# [Input]

------------------------

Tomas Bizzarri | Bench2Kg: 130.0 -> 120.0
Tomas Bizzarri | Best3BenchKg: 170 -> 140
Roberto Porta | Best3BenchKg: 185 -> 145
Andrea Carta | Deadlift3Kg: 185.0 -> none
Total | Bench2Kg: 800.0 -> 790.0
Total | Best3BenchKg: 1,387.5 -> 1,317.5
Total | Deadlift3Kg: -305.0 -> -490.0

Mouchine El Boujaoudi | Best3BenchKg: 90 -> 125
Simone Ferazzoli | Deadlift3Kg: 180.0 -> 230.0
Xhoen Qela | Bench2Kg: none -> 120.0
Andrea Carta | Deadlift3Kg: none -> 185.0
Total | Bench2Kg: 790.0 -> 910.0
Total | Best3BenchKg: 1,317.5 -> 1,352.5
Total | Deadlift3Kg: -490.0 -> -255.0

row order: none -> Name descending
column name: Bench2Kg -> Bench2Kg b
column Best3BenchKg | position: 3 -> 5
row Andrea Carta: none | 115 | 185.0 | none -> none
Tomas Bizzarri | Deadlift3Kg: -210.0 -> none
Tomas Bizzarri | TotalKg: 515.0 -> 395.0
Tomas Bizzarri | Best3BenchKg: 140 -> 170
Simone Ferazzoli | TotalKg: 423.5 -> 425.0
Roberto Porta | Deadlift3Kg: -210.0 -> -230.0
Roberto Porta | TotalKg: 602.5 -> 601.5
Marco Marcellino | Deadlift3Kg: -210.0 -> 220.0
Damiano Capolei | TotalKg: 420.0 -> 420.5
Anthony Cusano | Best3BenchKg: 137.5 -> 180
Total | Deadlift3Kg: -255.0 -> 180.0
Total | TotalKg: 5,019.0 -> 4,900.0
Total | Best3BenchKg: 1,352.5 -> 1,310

------------------------

# [What you need to do]
The answer should consist solely of the lines from the first line above through the one with "Andrea Carta | Deadlift3Kg: none -> 185.0", both included, repeated exactly.

# [Answer space]
Tomas Bizzarri | Bench2Kg: 130.0 -> 120.0
Tomas Bizzarri | Best3BenchKg: 170 -> 140
Roberto Porta | Best3BenchKg: 185 -> 145
Andrea Carta | Deadlift3Kg: 185.0 -> none
Total | Bench2Kg: 800.0 -> 790.0
Total | Best3BenchKg: 1,387.5 -> 1,317.5
Total | Deadlift3Kg: -305.0 -> -490.0

Mouchine El Boujaoudi | Best3BenchKg: 90 -> 125
Simone Ferazzoli | Deadlift3Kg: 180.0 -> 230.0
Xhoen Qela | Bench2Kg: none -> 120.0
Andrea Carta | Deadlift3Kg: none -> 185.0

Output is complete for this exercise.